[ovs-dev] [PATCH v11 2/5] ovn: avoid snat recirc only on gateway routers
Guru Shetty
guru at ovn.org
Tue Jan 24 22:08:56 UTC 2017
On 21 January 2017 at 16:52, Mickey Spiegel <mickeys.dev at gmail.com> wrote:
> Currently, for performance reasons on gateway routers, ct_snat
> that does not specify an IP address does not immediately trigger
> recirculation. On gateway routers, ct_snat that does not specify
> an IP address happens in the UNSNAT pipeline stage, which is
> followed by the DNAT pipeline stage that triggers recirculation
> for all packets.
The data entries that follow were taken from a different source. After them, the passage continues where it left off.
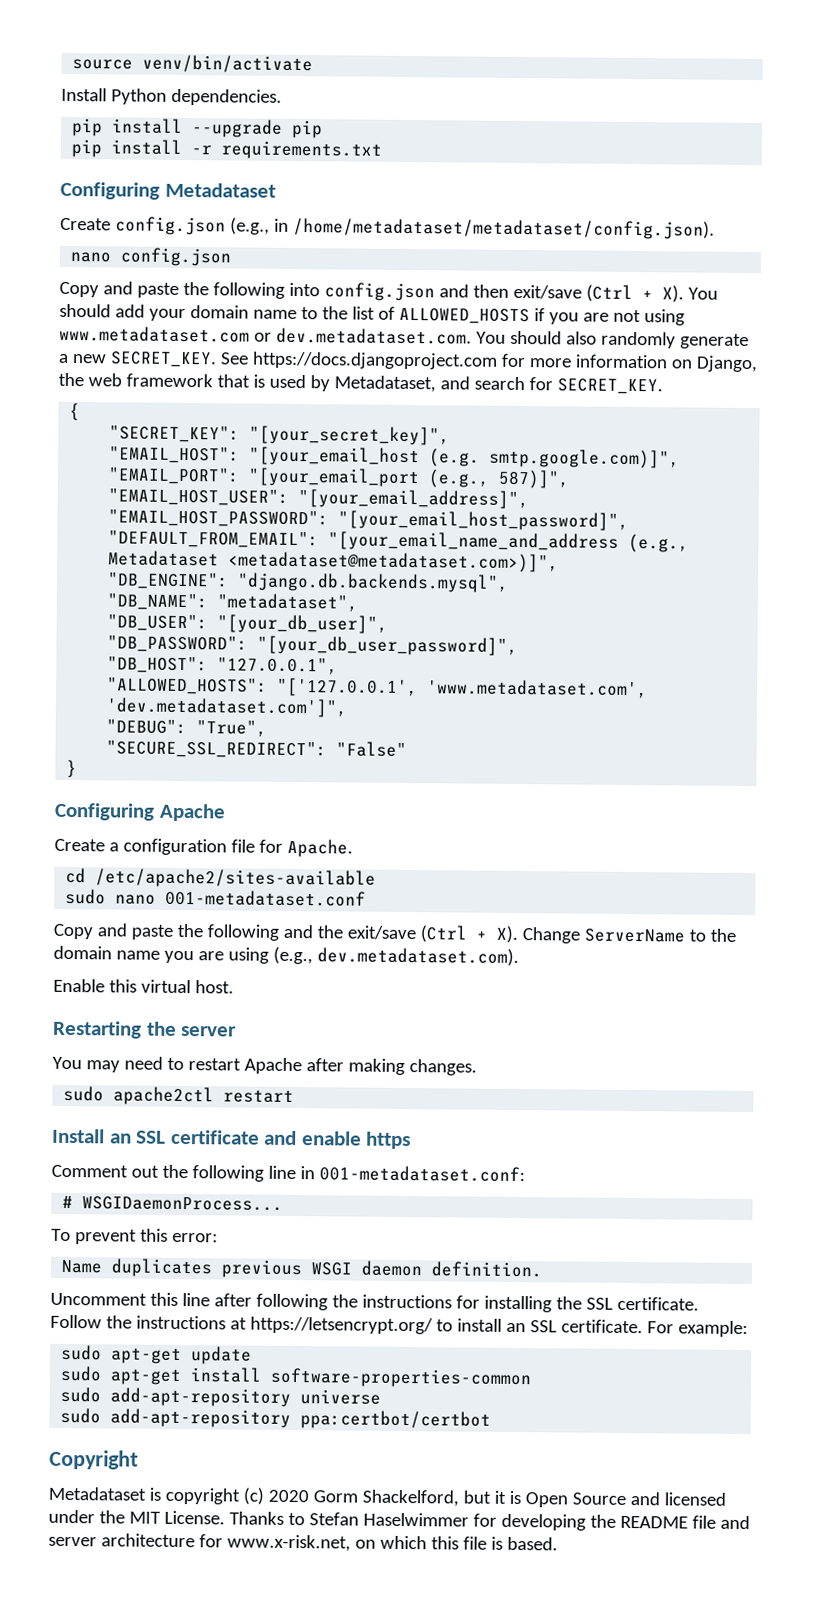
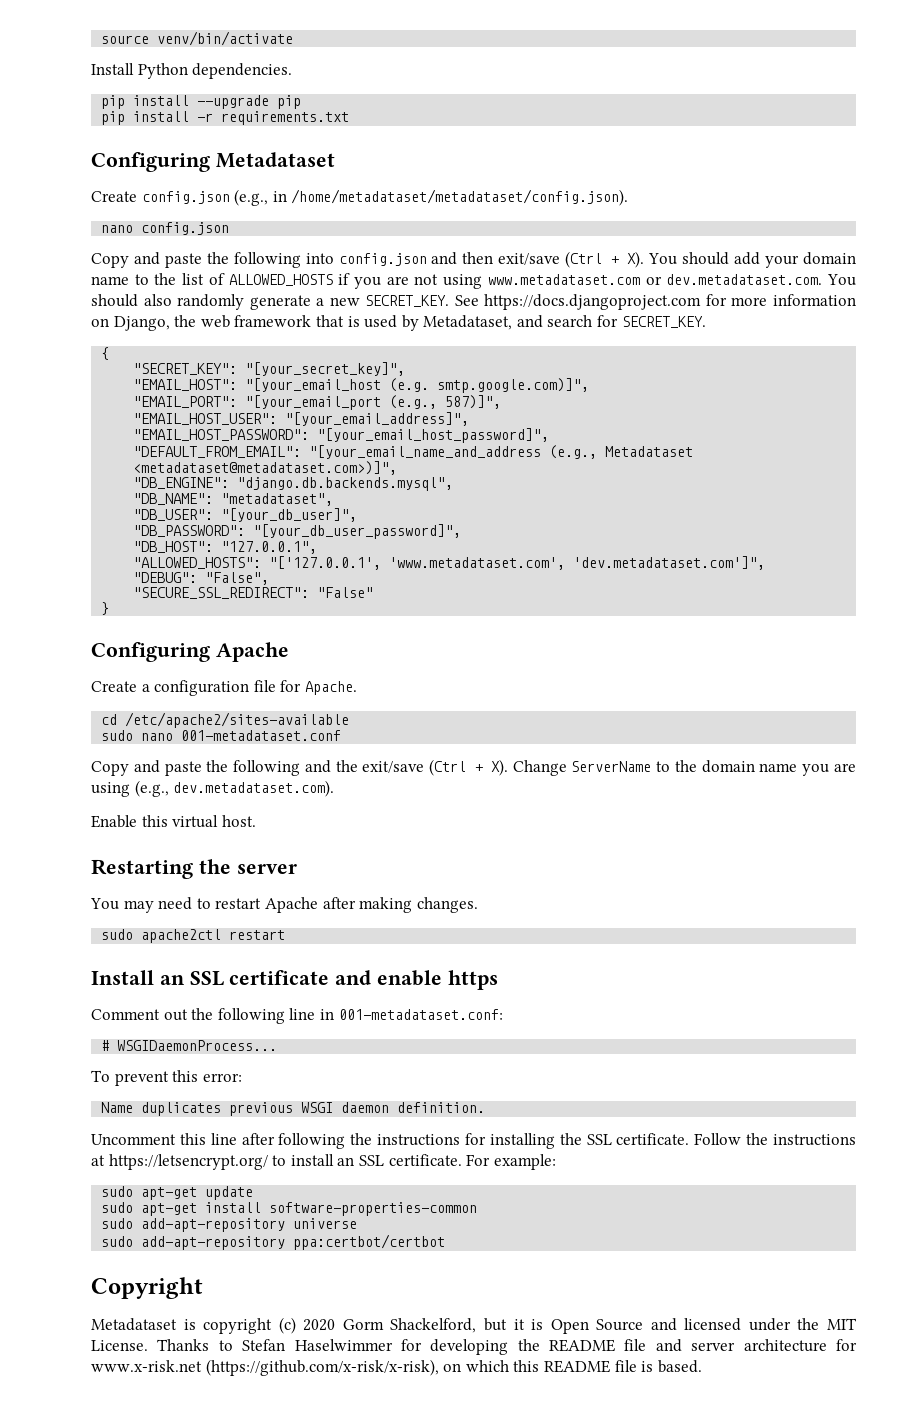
- "DEBUG": "True",
+ "DEBUG": "False",
- Thanks to Stefan Haselwimmer for developing the README file and server architecture for www.x-risk.net, on which this file is based.
+ Thanks to Stefan Haselwimmer for developing the README file and server architecture for www.x-risk.net (https://github.com/x-risk/x-risk), on which this README file is based.

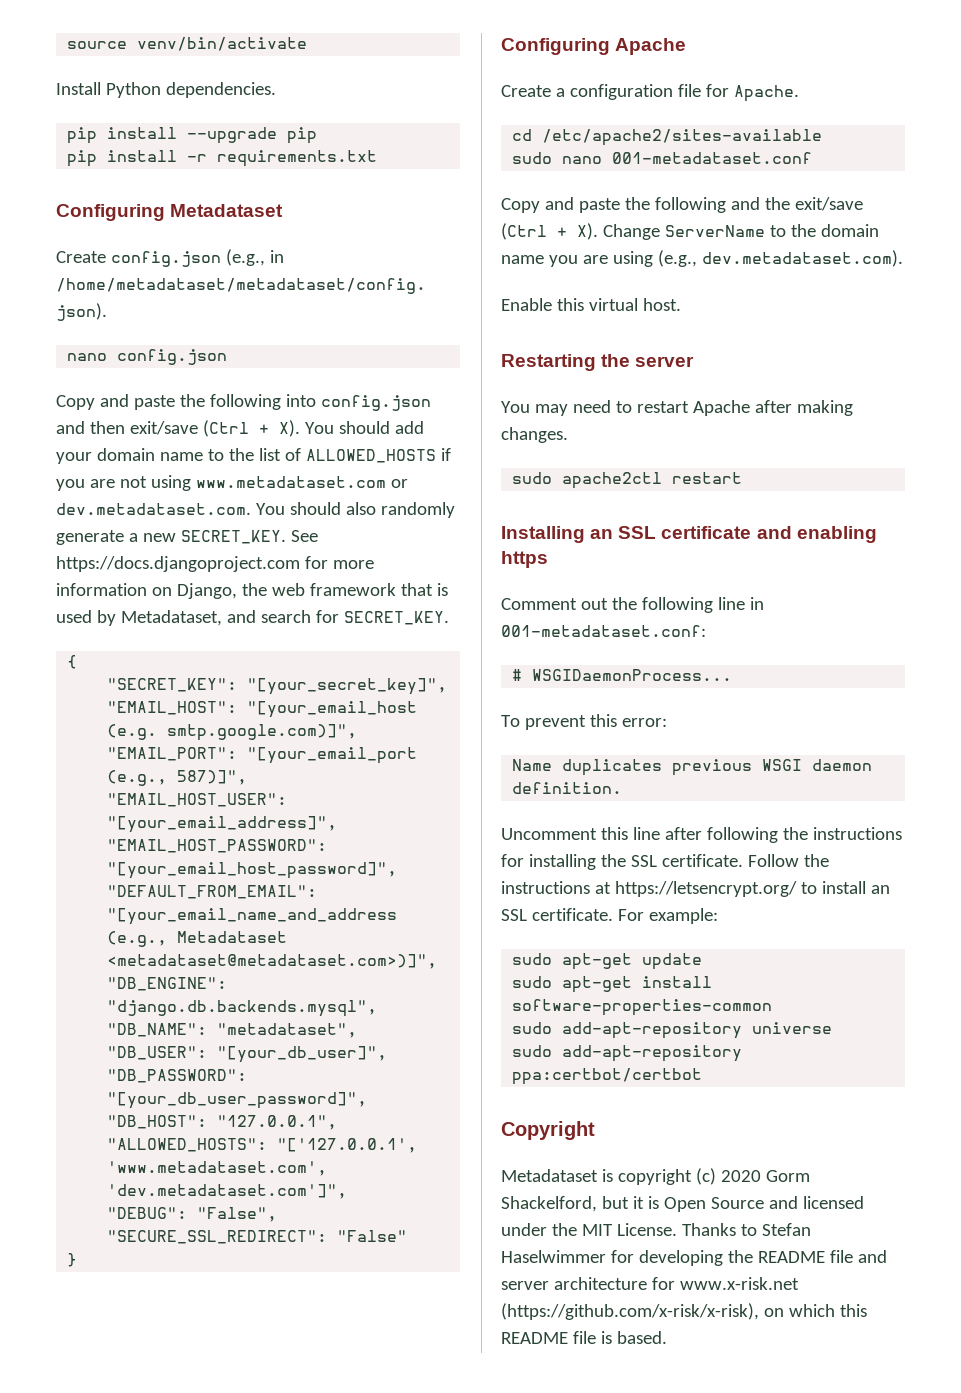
- Install an SSL certificate and enable https
+ Installing an SSL certificate and enabling https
This DNAT pipeline stage recirculation takes
> care of the recirculation needs of UNSNAT as well as other cases
> such as UNDNAT.
>
> On distributed routers, UNDNAT is handled in the egress pipeline
> stage, separately from DNAT in the ingress pipeline stages. The
> DNAT pipeline stage only triggers recirculation for some packets.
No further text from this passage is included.